* _Supplied material_

○ ○ ○ ○ ○

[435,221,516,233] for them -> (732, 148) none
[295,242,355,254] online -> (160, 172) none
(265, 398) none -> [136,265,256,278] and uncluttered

○ ○ ○ ○ ○

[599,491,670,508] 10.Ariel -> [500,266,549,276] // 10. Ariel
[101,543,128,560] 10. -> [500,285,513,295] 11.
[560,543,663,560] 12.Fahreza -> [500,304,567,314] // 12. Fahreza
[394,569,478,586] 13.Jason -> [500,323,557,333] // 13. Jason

○ ○ ○ ○ ○

* _Directions for this task_
Please give back exactly the lines of this listing beginning at the line with "[435,221,516,233] for them -> (732, 148) none" and ending with the line with "(265, 398) none", both included, and nothing else.

* _Solution for this task_
[435,221,516,233] for them -> (732, 148) none
[295,242,355,254] online -> (160, 172) none
(265, 398) none -> [136,265,256,278] and uncluttered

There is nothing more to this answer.